The Fascists. One of these assumptions, now subject to change has been that all Fascists are pro-Axis. Rats will leave Hitler's ship as they will leave any other. Will Benito Mussolini, or his Fascist Party, stay with Hitler to the last, now that their empire is gone and invasion of Italy is a matter of time? Will Fascist Francisco Franco leave Spain hitched to the failing Axis--or will he try to proceed to the logical end of his recent dealings with the Allies, and declare Fascist Spain in on the victory?
Last week, after the Axis had collapsed in Tunisia, Franco declared that the war had deadlocked. Said he: "Those of us who watch the struggle serenely consider it senseless to delay the peace." Four months ago, Francisco Franco was predicting victory for the Axis.
New Alignments. As yet there could be no positive answers to the questions now arising in Europe. But men can no longer bank without reservation on their old assumptions that Franco and Mussolini and all of their kind were irrevocably committed against the Allies. Instead, the Allies must face the possibility that many a Fascist, many a bad-weather enemy will try to join the winning side--and will offer immediate and temporarily useful aid to that side.
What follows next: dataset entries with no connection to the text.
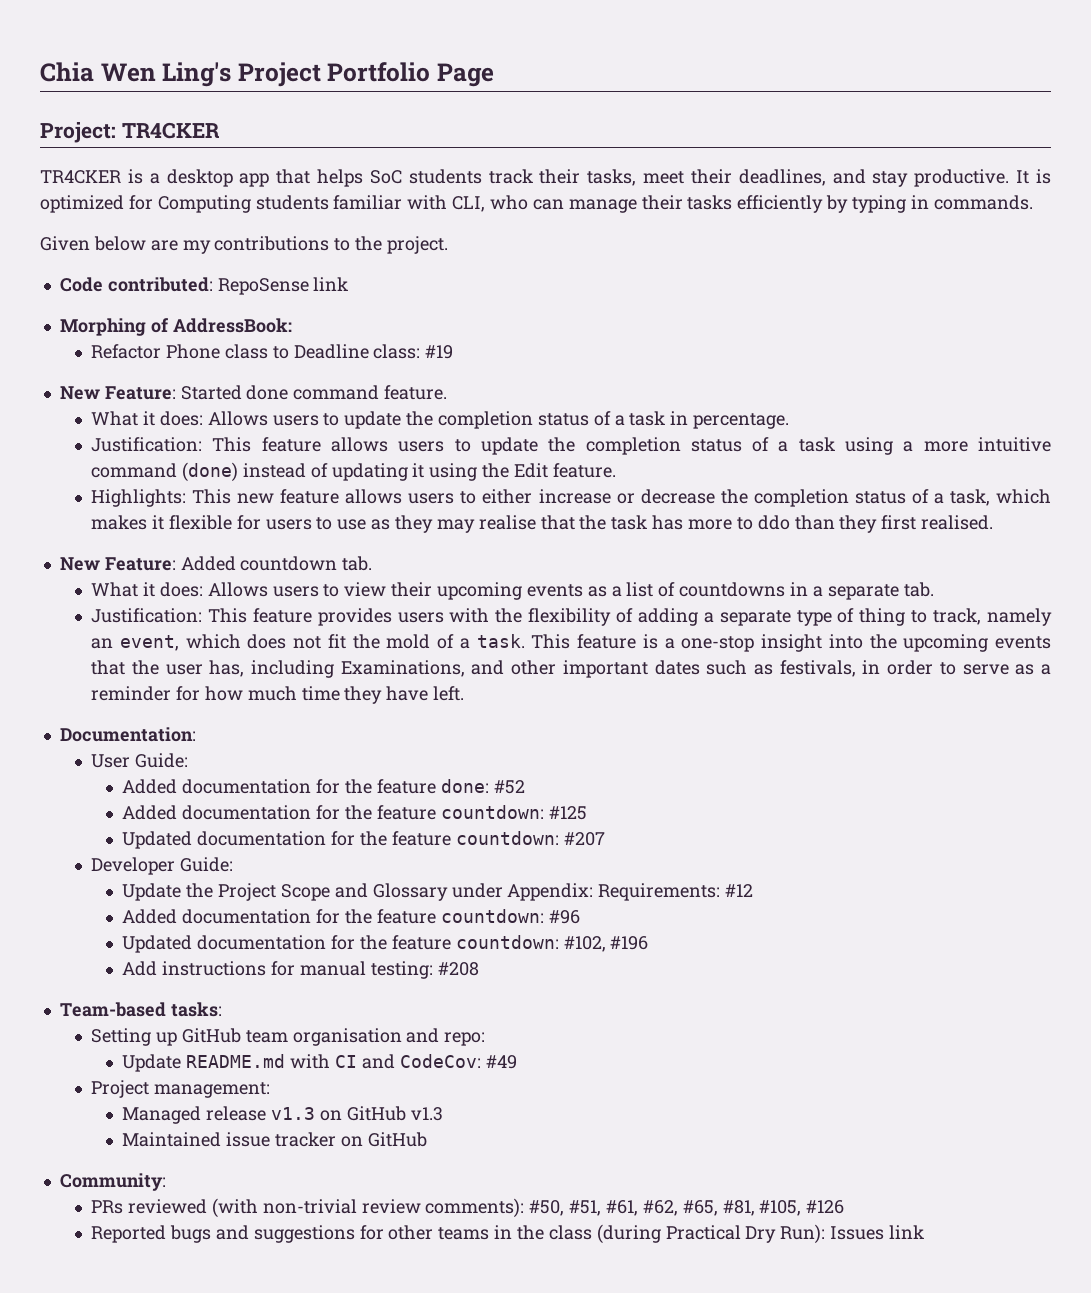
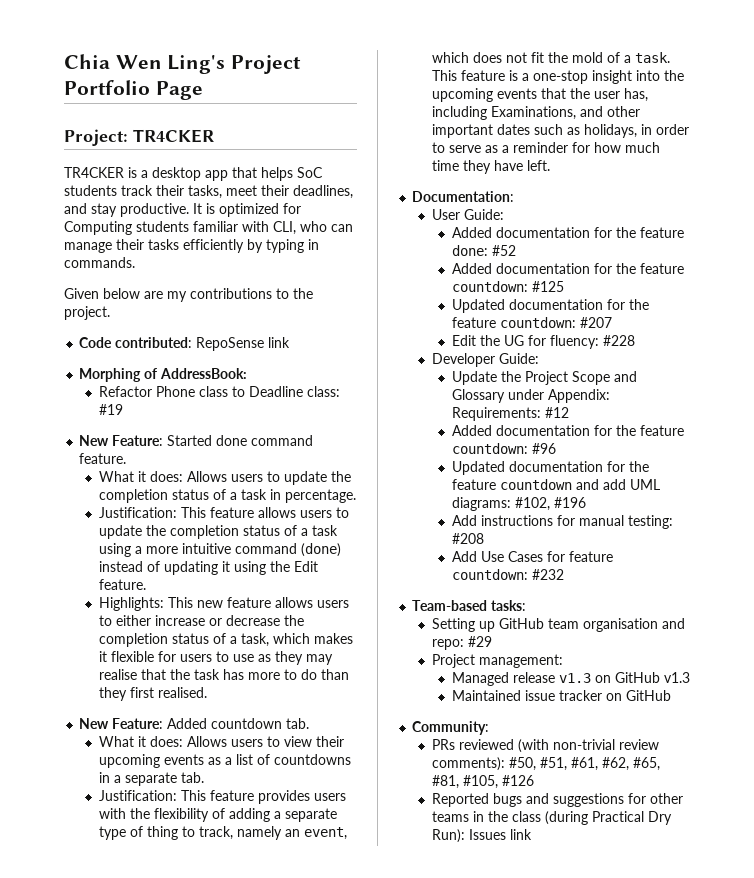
[757,515,790,530] ddo -> [300,669,317,680] do
[779,660,856,677] festivals, -> [583,124,637,138] holidays,
(605, 839) none -> [451,335,635,349] // Edit the UG for fluency: #228
[455,935,559,949] countdown: -> [499,479,660,490] [451,497,511,511] countdown and add UML diagrams:
(479, 969) none -> [451,551,613,562] [451,569,564,580] // Add Use Cases for feature countdown: #232
[122,1054,517,1072] // Update README.md with CI and CodeCov: #49 -> [467,636,492,647] #29

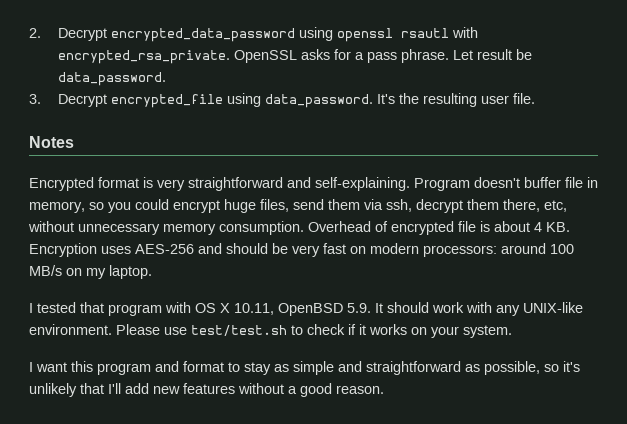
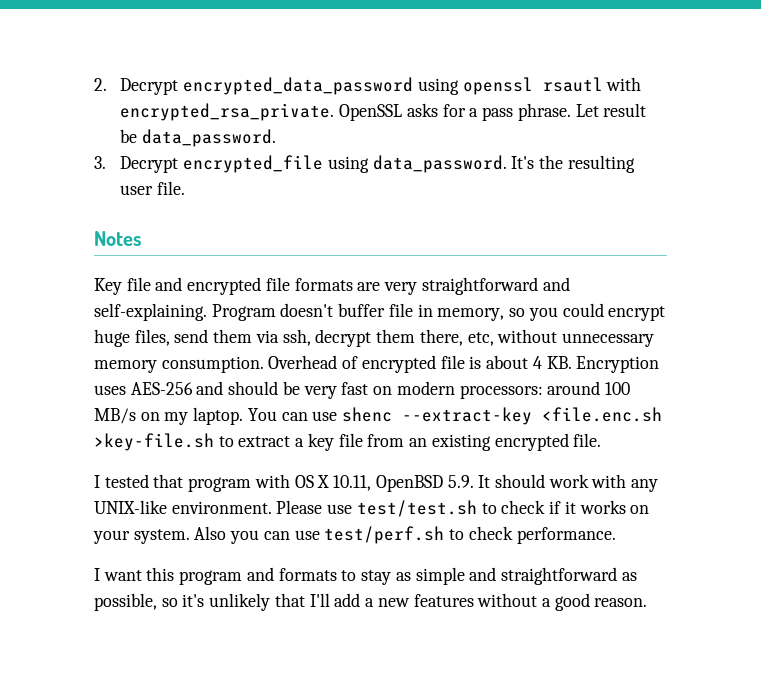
[29,177,153,191] Encrypted format is -> [94,277,381,295] Key file and encrypted file formats are
(152, 272) none -> [247,407,663,425] [94,433,602,451] You can use shenc --extract-key <file.enc.sh >key-file.sh to extract a key file from an existing encrypted file.
(512, 331) none -> [194,526,616,544] Also you can use test/perf.sh to check performance.
[183,361,224,372] format -> [278,568,337,581] formats
(149, 388) none -> [365,598,375,607] a

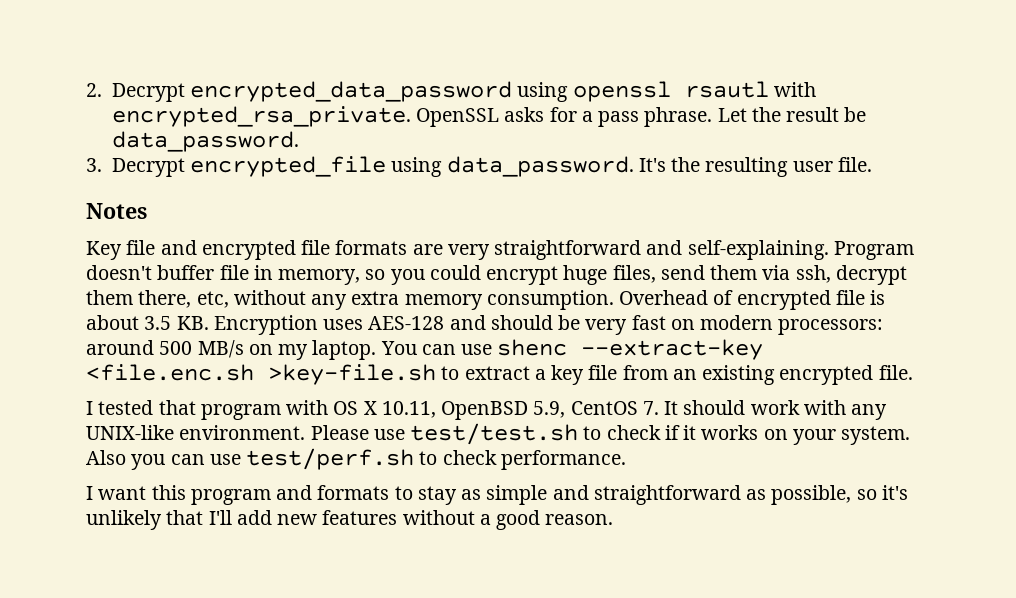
(599, 110) none -> [751,107,781,122] the
[561,333,654,347] unnecessary -> [311,291,400,310] any extra
[532,356,542,369] 4 -> [144,316,172,330] 3.5
[130,382,193,395] AES-256 -> [368,316,445,330] AES-128
[604,382,630,395] 100 -> [159,341,193,355] 500
[447,475,474,488] 5.9. -> [533,401,659,418] 5.9, CentOS 7.
[365,598,375,607] a -> (272, 517) none

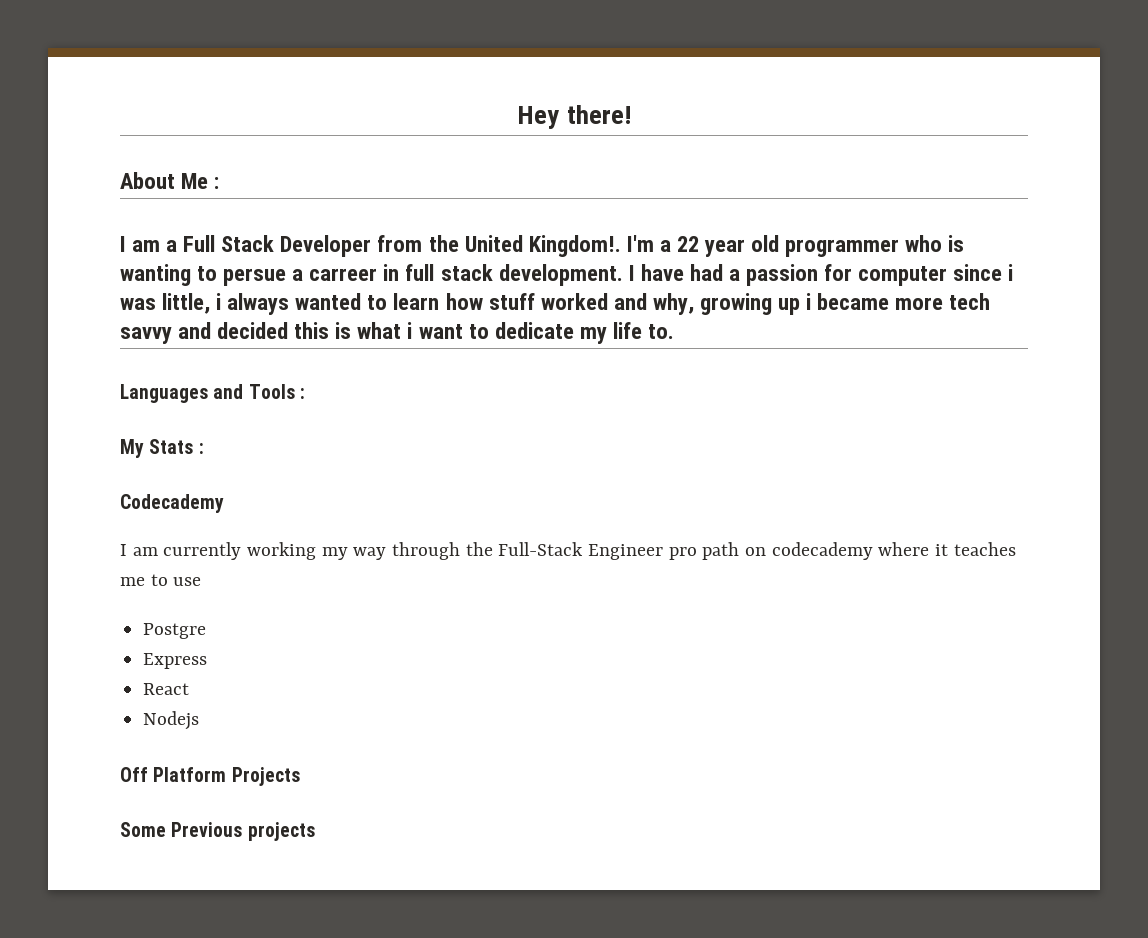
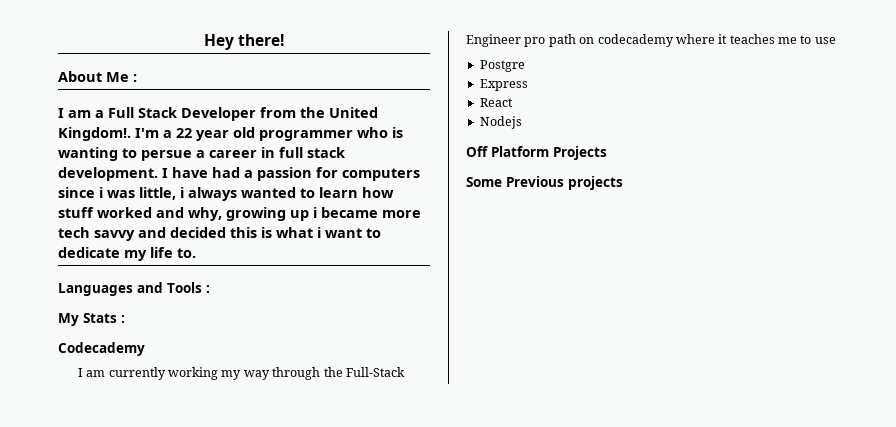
[309,268,378,281] carreer -> [209,150,257,158] career
[858,266,948,286] computer -> [342,168,420,181] computers

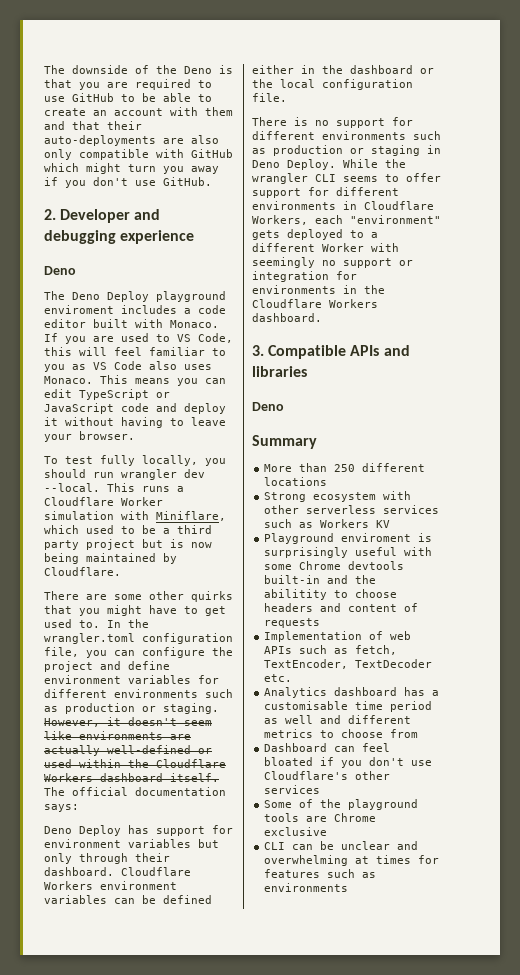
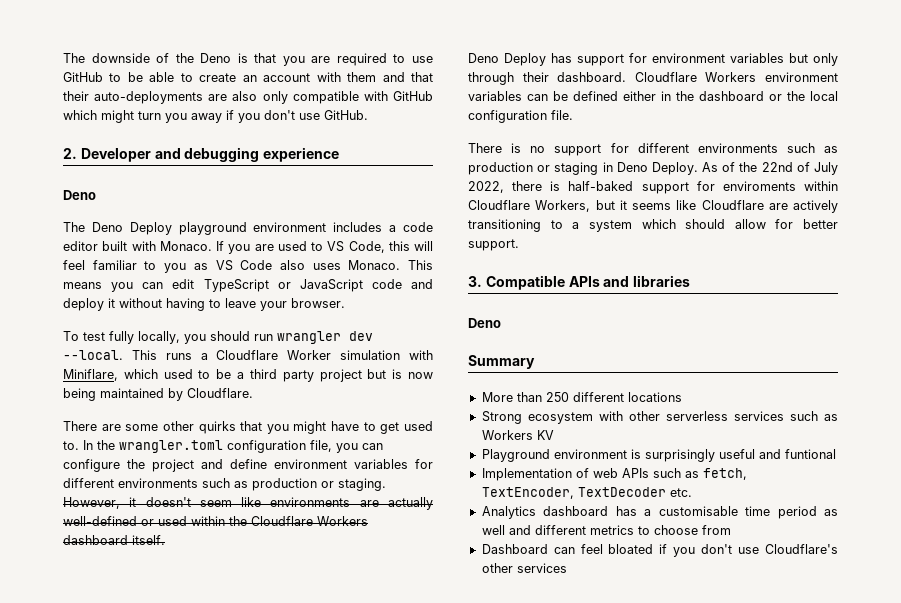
[44,305,114,314] enviroment -> [253,222,327,232] environment
[44,787,226,796] [44,804,79,812] The official documentation says: -> (165, 540) none
[343,159,406,168] [252,173,441,184] [252,187,399,198] [252,201,434,210] [252,215,441,225] [252,229,378,240] [252,243,399,252] [252,257,413,268] [252,271,357,282] [252,285,385,294] [252,299,378,308] [252,313,322,322] While the wrangler CLI seems to offer support for different environments in Cloudflare Workers, each "environment" gets deployed to a different Worker with seemingly no support or integration for environments in the Cloudflare Workers dashboard. -> [702,162,838,175] [468,181,838,194] [468,200,838,213] [468,219,838,232] [468,239,519,251] As of the 22nd of July 2022, there is half-baked support for enviroments within Cloudflare Workers, but it seems like Cloudflare are actively transitioning to a system which should allow for better support.
[341,533,412,542] enviroment -> [553,449,627,459] environment
[404,547,433,556] [264,561,405,570] [264,575,377,584] [264,589,398,600] [264,603,419,612] [264,618,321,628] with some Chrome devtools built-in and the abilitity to choose headers and content of requests -> [758,449,836,459] and funtional
[264,799,419,810] [264,813,377,822] [264,827,328,836] [264,841,419,850] [264,855,440,866] [264,869,377,878] [264,883,349,892] // Some of the playground tools are Chrome exclusive // CLI can be unclear and overwhelming at times for features such as environments -> (567, 568) none

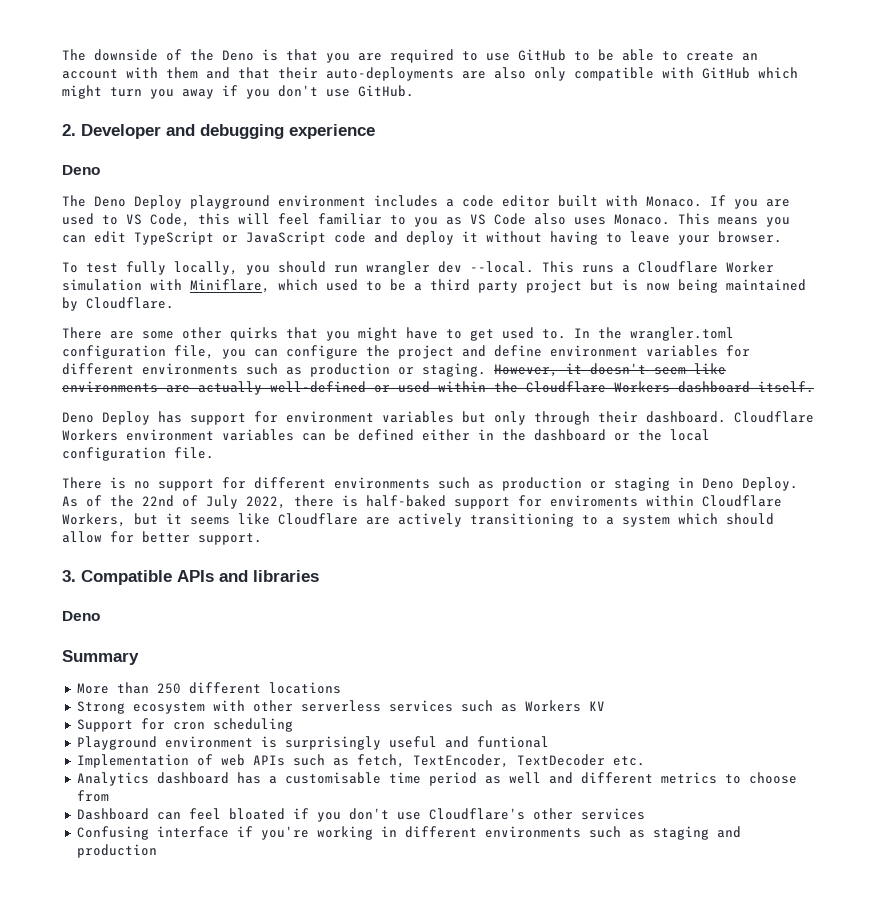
(554, 435) none -> [76,718,293,732] // Support for cron scheduling
(567, 568) none -> [76,826,741,840] [76,844,157,858] // Confusing interface if you're working in different environments such as staging and production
In a time of change, new facts and new alignments will have to be recognized and accepted--or rejected.
The Vatican. Another widely held assumption has been variously that the Vatican is: 1) rigidly neutral; 2) pro-Axis; 3) anti-Russian if not anti-Allied. Of all the changing facets of European diplomacy, Vatican policy is still the least known, and therefore the least understood. But the Vatican is invariably realistic, and the news was as plain to its statesmen as to any others last week. A sign of the times: the persistent suggestion that series of recently inaugurated Vatican broadcasts to Russia were pro-peace and pro-Church, but not anti-Soviet in their tone and total effect. A known fact: neither the Soviet Government nor the Russian Orthodox Church has voiced any public objection to the broadcasts.